Trans women have a prostate, which is a gland that resides below the bladder and encircles the urethra, which is the tube that empties the body's urine.
The prostate in cisgender men is typically a walnut-sized organ that becomes bigger with age. If you're using feminising hormones (oestrogen) or medications that stop androgens like testosterone from having an impact on the body (testosterone blockers, also known as anti-androgens), you won't see as much of an increase in size.
Prostate cancer is dangerous. Fortunately, the majority of men with prostate cancer are identified before the disease has spread past the prostate gland. When cancer is treated at this stage, it frequently vanishes.
However, there has been an increasing recognition of difficulties associated in providing quality healthcare for transgender persons, who frequently experience prejudice and inequality.
Unfortunately, many discussions about prostate health are only directed at cisgender men.
However, whether you identify as a transgender woman or a non-binary person who was born male, you also have a prostate. Therefore, you need to be well-informed on prostate health and the symptoms to watch out for.
Doctors leave the prostate gland in place when beginning hormone therapies to induce feminine sex characteristics in persons going through gender transition since removing the gland might result in urine incontinence and other issues.
In order to suppress testosterone, a male sex hormone, this procedure, known as feminising or gender-affirming hormonal therapy (GAHT), uses drugs and surgery.
Because testosterone fuels prostate cancer, GAHT reduces overall risks for the condition.
However, the authors of a new article claim that transgender women can still get prostate cancer in ways that are still not fully understood: The risk is pegged at 14 occurrences per 10 000 persons, according to a groundbreaking study sponsored by UC San Francisco.
The Veterans Affairs Health System provided data for the study spanning 22 years. The size of the transgender population resulted in a modest sample size, but the study, The Journal of the American Medical Association (JAMA) published it on April 29, 2023, is still the biggest of its kind.
The study identified 155 confirmed transgender women with prostate cancer and divided them into groups based on whether they had ever used oestrogen: 116 of them had never done so, 17 had used it in the past but stopped before being diagnosed with prostate cancer, and 22 were now using it. 88% of the patients were white, and the median age at diagnosis was 61.
Only 8% of people were black, which may indicate that this group faces inequities. Black cisgender men have a higher risk of developing prostate cancer and passing away from it.
The researchers discovered that transgender women are more likely than previously reported to develop prostate cancer, with 14 incidences per 10 000 transgender women annually.
With 33 occurrences per 10 000, the rate was still lower than what would be predicted for cisgender males.
Prostate cancer is generally more common as you age, with men over 65 accounting for around 60% of all cases.
The majority of prostate cancer cases among trans women have been found in those who began gender-affirming hormone therapy beyond the age of 50; however, the study cautions that because prostate cancer frequently grows very slowly, their tumours may have gone undetected before beginning hormones.
Although the current study's sample size was modest, the evidence suggests that transgender women who use oestrogen may have a delay in diagnosis.
The authors also suggested that lower PSA screening rates, incorrect interpretation of PSA values in patients receiving gender-affirming hormone therapy, stigma, lack of knowledge of the risk of prostate cancer, and the effects of oestrogen may have contributed to reduced prostate cancer rates.
The authors of the aforementioned study claim that there is little difference in the signs and symptoms of prostate cancer between transgender and cis-gender people.

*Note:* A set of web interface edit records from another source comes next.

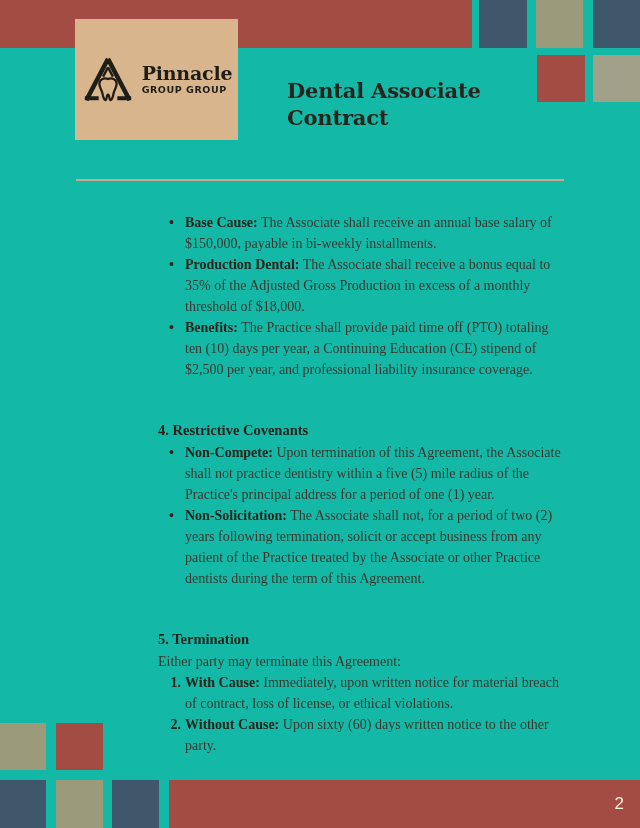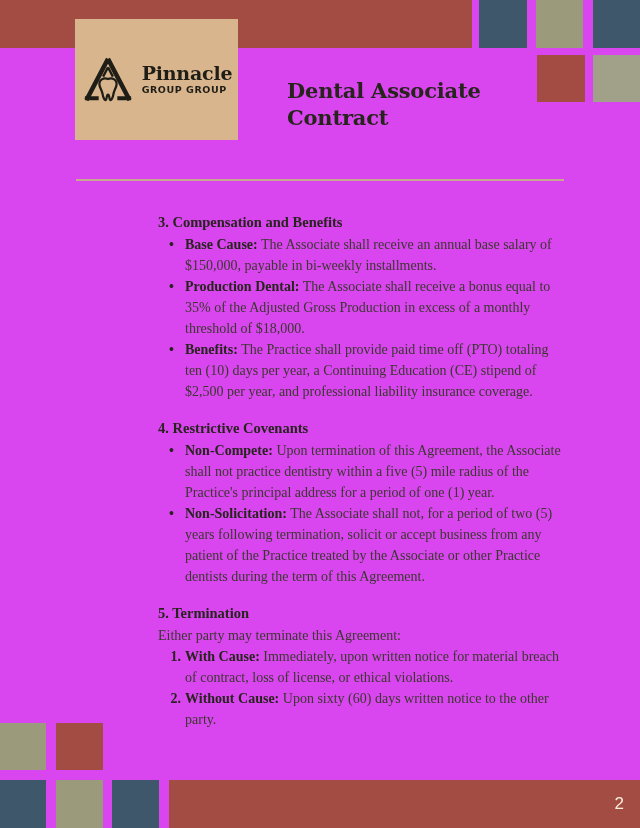--- a/index.html
+++ b/index.html
@@ -5,7 +5,7 @@
   html,body{margin:0;padding:0;background:#e8e4d8;}
   .page{
     position:relative;width:640px;height:828px;margin:0 auto;
-    background:#d946ef;overflow:hidden;
+    background:#14b8a6;overflow:hidden;
     font-family:"Liberation Serif",serif;
   }
   

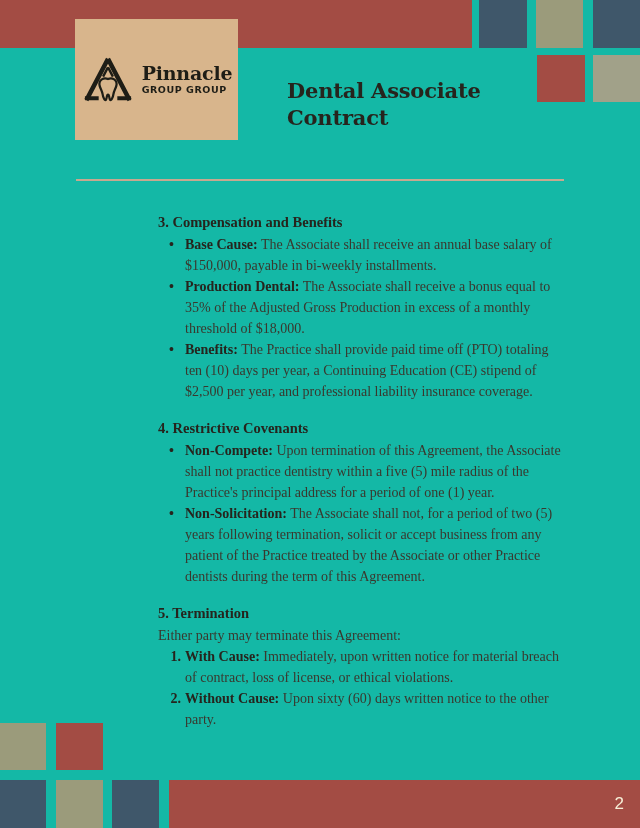--- a/index.html
+++ b/index.html
@@ -97,7 +97,6 @@
   <main class="content">
 
     <section>
-      <h3>3. Compensation and Benefits</h3>
       <ul>
         <li>
           <span class="marker">•</span>

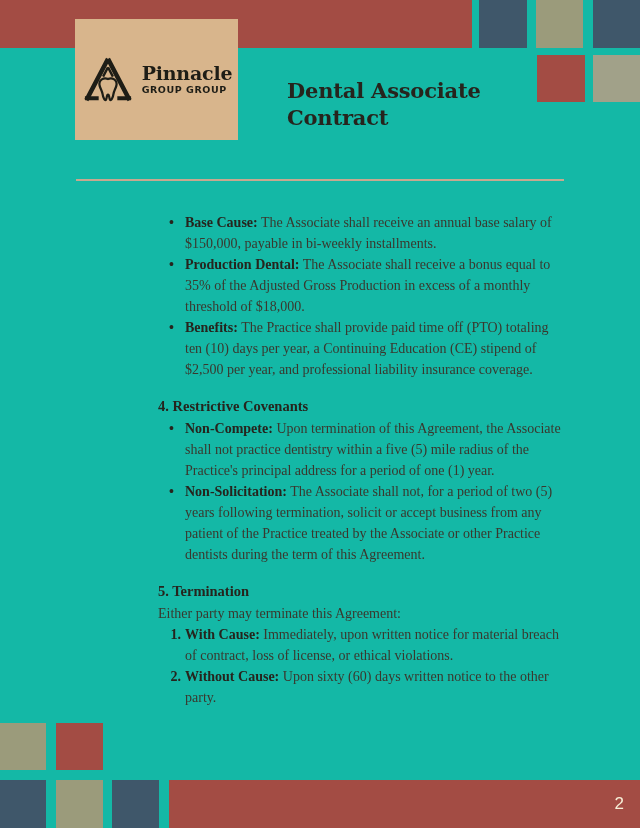--- a/index.html
+++ b/index.html
@@ -51,7 +51,7 @@
     position:absolute;left:158px;top:212px;width:410px;
     font-size:14px;line-height:21px;color:#3A382E;
   }
-  .content section + section{margin-top:16px;}
+  .content section + section{margin-top:40px;}
   .content h3{margin:0 0 1px 0;font-size:14.5px;line-height:21px;font-weight:700;color:#26241D;}
   .content ul,.content ol{margin:0;padding:0;list-style:none;}
   .content li{position:relative;padding-left:27px;}

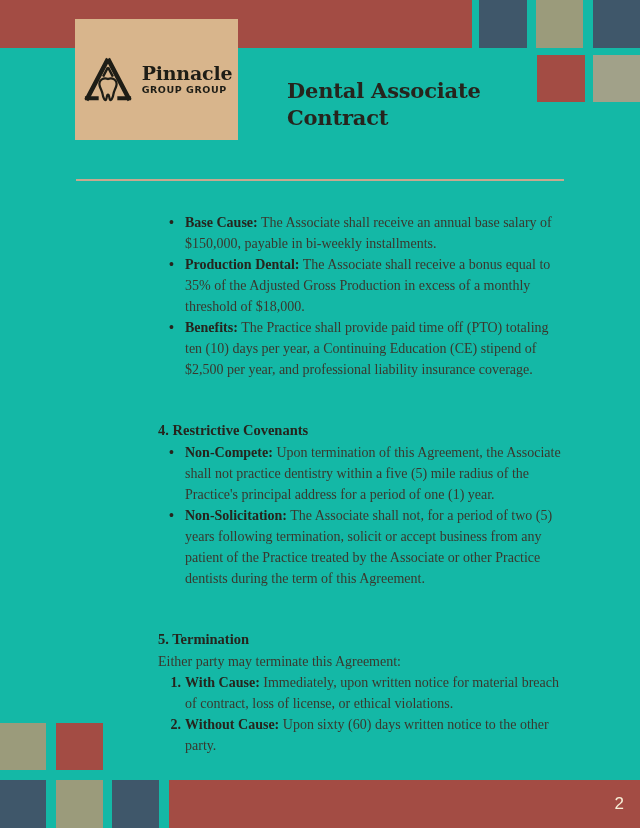--- a/index.html
+++ b/index.html
@@ -127,7 +127,7 @@
         <li>
           <span class="marker">•</span>
           <span class="lbl">Non-Solicitation:</span>
-          <span>The Associate shall not, for a period of two (5) years following termination, solicit or accept business from any patient of the Practice treated by the Associate or other Practice dentists during the term of this Agreement.</span>
+          <span>The Associate shall not, for a period of two (2) years following termination, solicit or accept business from any patient of the Practice treated by the Associate or other Practice dentists during the term of this Agreement.</span>
         </li>
       </ul>
     </section>

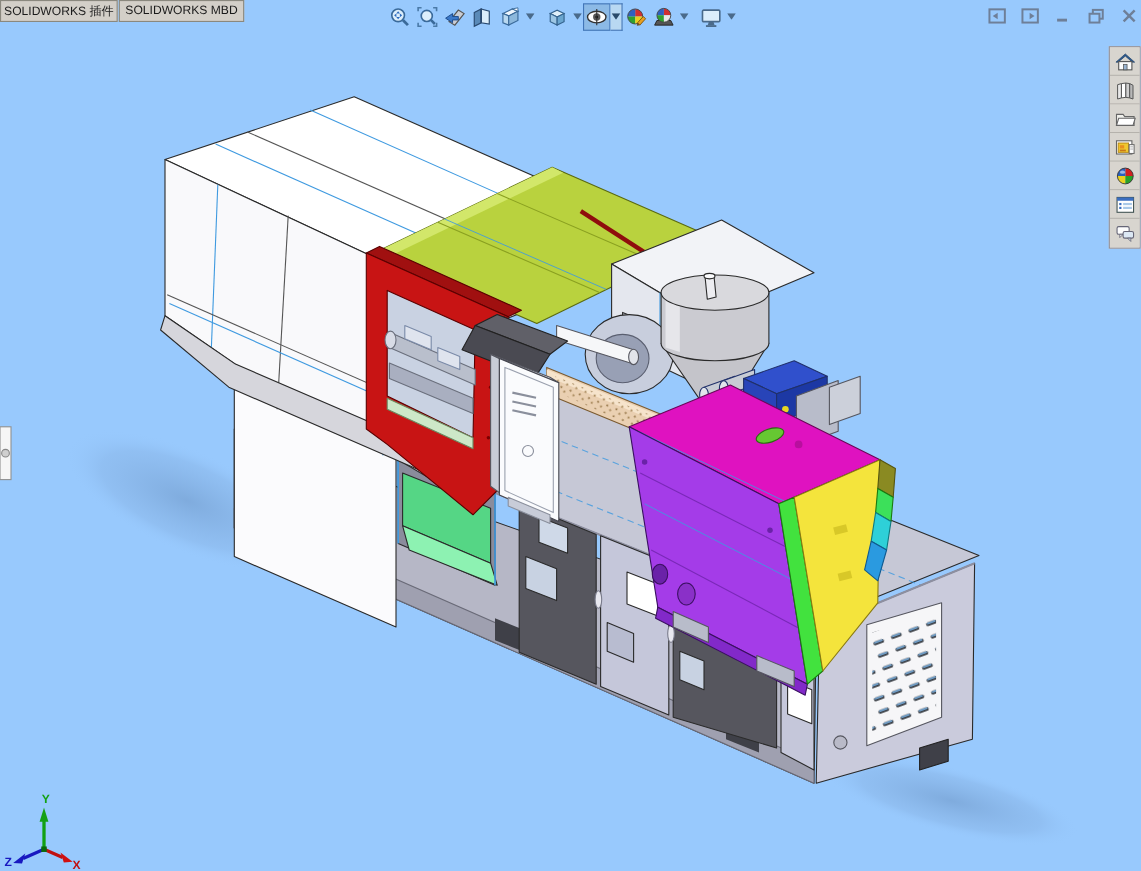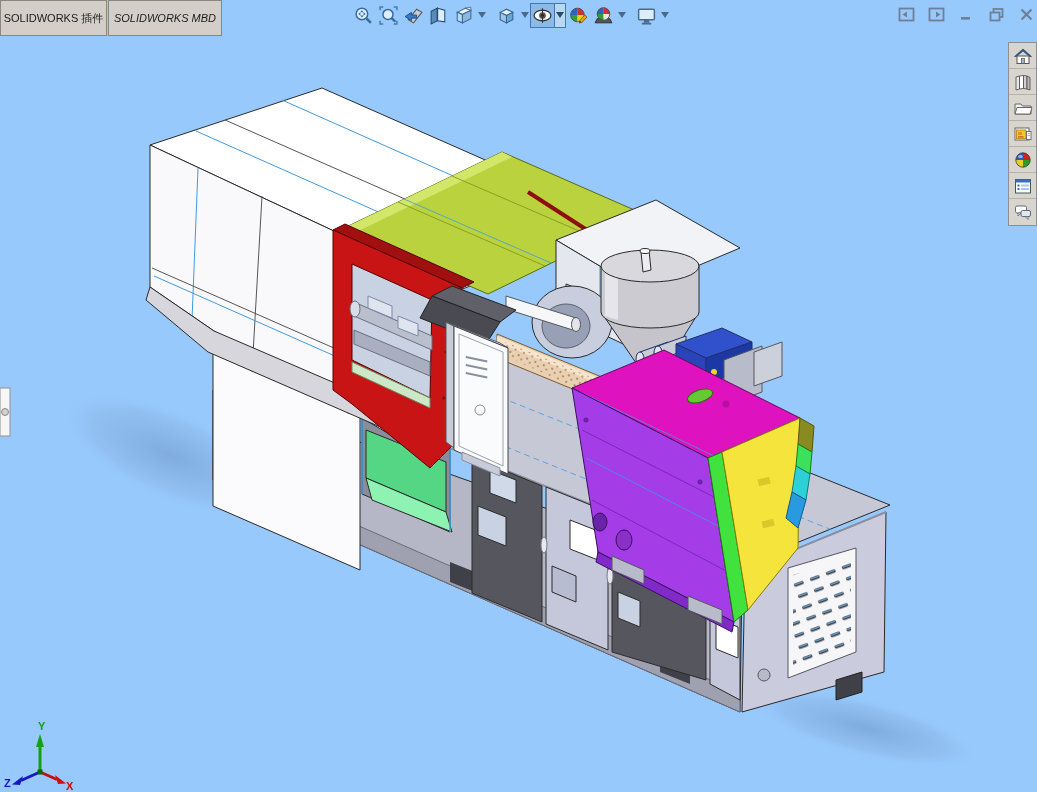--- a/index.html
+++ b/index.html
@@ -8,7 +8,7 @@
   #stage{position:relative;width:1037px;height:792px;background:var(--bg,#98c9fd);}
   #scene{position:absolute;left:0;top:0;}
   
-  .tab{position:absolute;top:0;height:36px;background:#d3cfc8;border:1px solid #8a887e;
+  .tab{position:absolute;top:0;height:20px;background:#d3cfc8;border:1px solid #8a887e;
     color:#1b1b1b;font-size:11px;display:flex;align-items:center;justify-content:center;
     box-sizing:border-box;}
   #tab1{left:0;width:107px;}

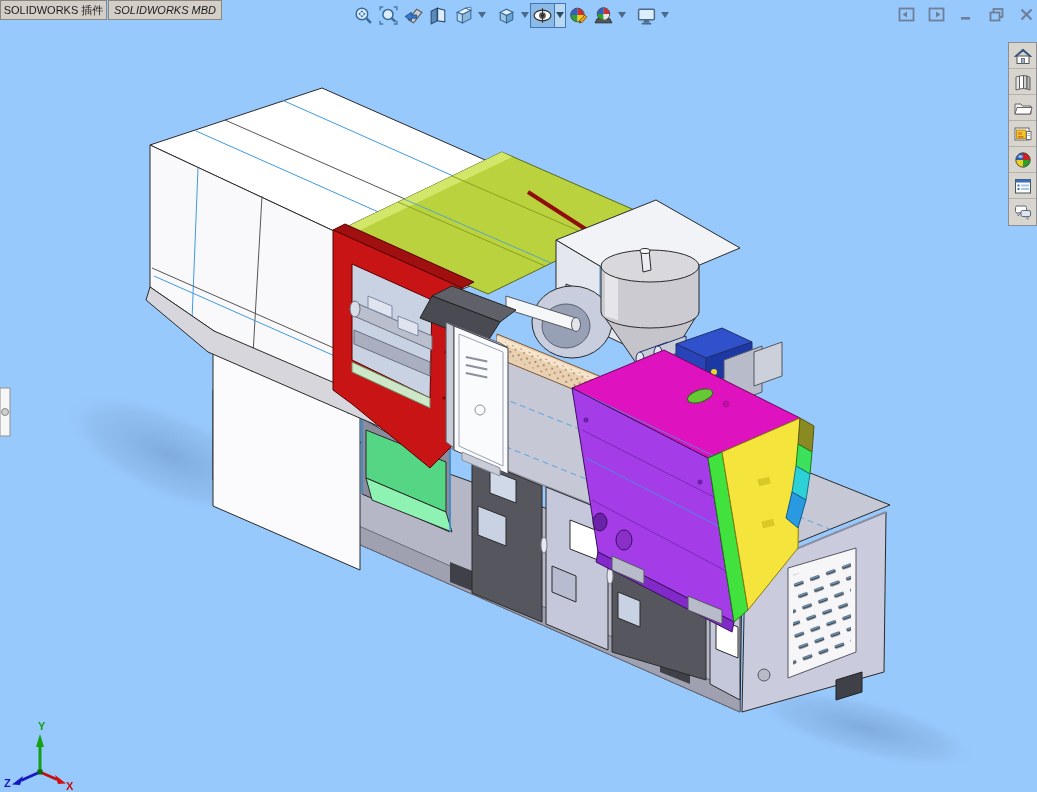--- a/index.html
+++ b/index.html
@@ -12,7 +12,7 @@
     color:#1b1b1b;font-size:11px;display:flex;align-items:center;justify-content:center;
     box-sizing:border-box;}
   #tab1{left:0;width:107px;}
-  #tab2{left:108px;width:114px;font-style:italic;}
+  #tab2{left:108px;width:114px;}
   
   #hud{position:absolute;left:351px;top:2px;height:26px;display:flex;align-items:center;}
   .hbtn{width:25px;height:25px;display:flex;align-items:center;justify-content:center;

Most of the time, research has shown that people with prostates can experience the same sort of symptoms.
A frequent and occasionally urgent need to urinate (particularly at night), weak urine flow or flow that begins and stops, pain or burning when you urinate, loss of bladder and/or bowel control, pain in your low back, hips, or chest, and blood in your urine are all possible symptoms of prostate cancer.
However, there are a few additional prostate cancer symptoms that you might not feel or recognise. Depending on whether you've had gender-affirming genital surgery and whether you're taking hormones, some prostate cancer symptoms for trans women may be different or non-existent.
Blood in your semen, erectile dysfunction (ED), and painful ejaculation are examples of symptoms you could have if you haven't had gender-affirming genital surgery and aren't taking gender-affirming medications.
There are no trans-specific screening recommendations for prostate cancer as of yet. However, the most recent recommendations from the American Urological Association apply to all ‘’people for whom prostate cancer screening would be appropriate.’’
Those recommendations suggest that starting at age 50, you should undergo a prostate cancer test every two to four years. After age 70 or 75, screenings often come to an end.
But if you know you're at a higher risk for prostate cancer, such as if you have black ancestry, a significant biological family history of prostate cancer, an inherited gene mutation like BRCA1 or BRCA2, or Lynch Syndrome, talk to your doctor about getting examined earlier.
To find the best prostate cancer screening method for transgender women on oestrogen and other related medications, there is still much study to be done.
This study should serve as a reminder to both medical professionals and patients that everyone who has a prostate is at risk for prostate cancer, regardless of gender.